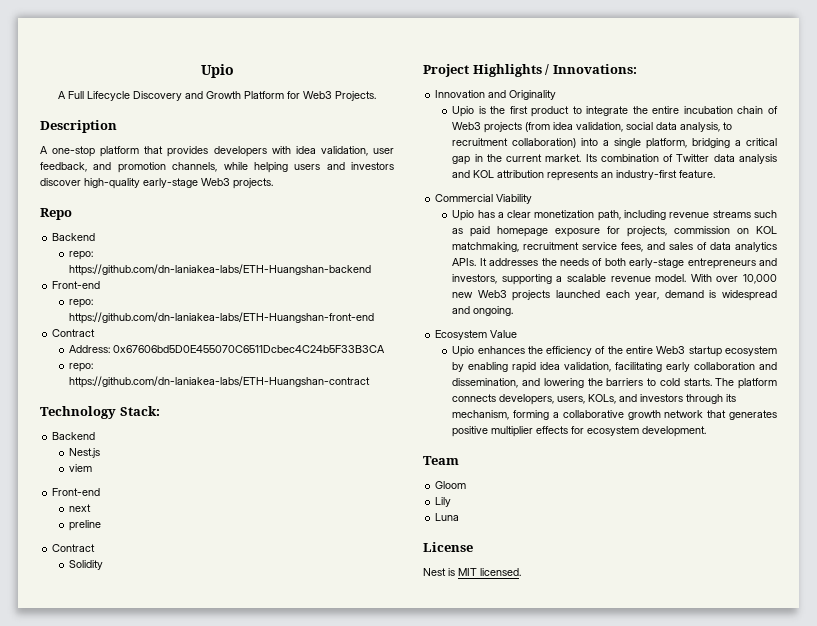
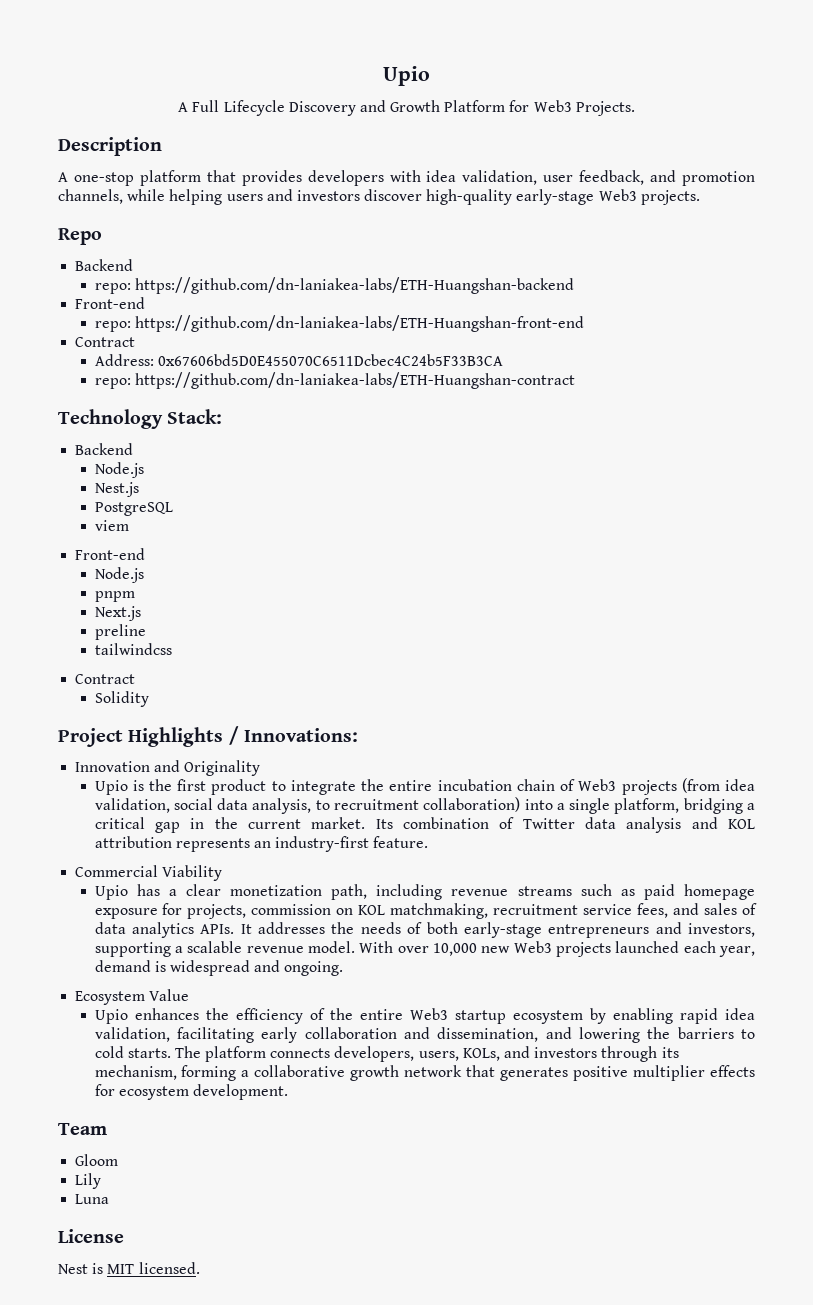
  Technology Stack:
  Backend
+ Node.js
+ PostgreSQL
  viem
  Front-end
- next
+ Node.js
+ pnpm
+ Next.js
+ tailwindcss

EXERCISE DETAILS:
Once the pictures are set aside, output all of the data above verbatim.

WRITTEN ANSWER:
  Technology Stack:
  Backend
+ Node.js
+ PostgreSQL
  viem
  Front-end
- next
+ Node.js
+ pnpm
+ Next.js
+ tailwindcss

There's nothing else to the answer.